I do. Its great. You can walk around, look at things, talk to people, maybe buy something you wouldn't based on cover art or whatever. You get to drive a little, listen to some music.
I could maybe see this argument in 2018 or something
In 2026? Online shopping is full of low quality knockoff crap, with deveptive listings that are trying to trick you. Yes, I absolutely prefer physical stores again. In fact I've pretty much stopped online shopping altogether again
Maybe you're just online shopping on Amazon and Temu like it's 2018. It's 2026, low quality knockoff crap is sold in physical stores just as much as online. You just have to pay attention to what you're buying which is true irl and online.
Okay, but Gamestop has very little of the benefits of physical stores, you're not going to inspect the quality of the games without loading it into your machine, and the major auxiliary purchase available for sale is a bunch of Funko Pops.
Gamestop sells a lot more collectables than just Funko Pops.
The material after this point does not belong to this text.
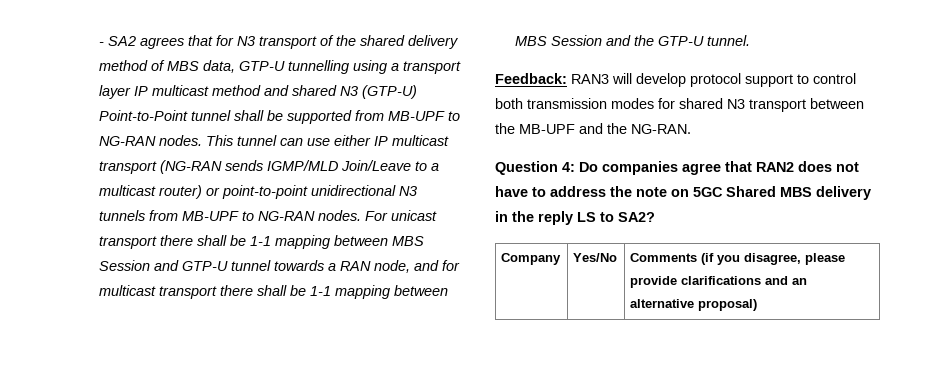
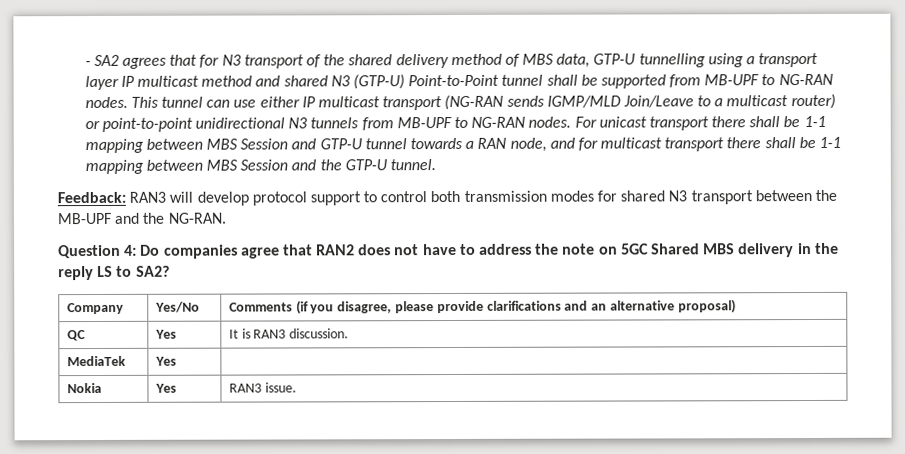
+ QC | Yes | It is RAN3 discussion.
+ MediaTek | Yes |
+ Nokia | Yes | RAN3 issue.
I'm not a collector myself, but if I were I imagine I would prefer to see the thing in person to make sure of its condition before buying.
Me. I love the experience of getting out of the house. Also, online shopping is an extortionist on certain items. There are so many things that are 1/4 the price in a physical store than they are online due to shipping and logistics.
I like browsing stuff in stores too, but that's not what eBay is for - I'm in Australia, the whole point is I can buy stuff from other states in my country, or from the US or other countries if I need, and in the same way I can sell stuff to people in Europe or the UK or Canada or the US from home.
Seeing stuff in person is cool but for an 'eBay Store' you're only going to have a tiny assortment of items, and likely hardly anything you really want in any one physical location... These kind of things already exist (e.g. pawn shops, or here in Australia we have a chain called Cash Converters but it's mostly disappearing) and eBay's value proposition is different in that it opens that up from just items from people within driving range, to anyone around the world.
So having physical stores doesn't add much value for eBay.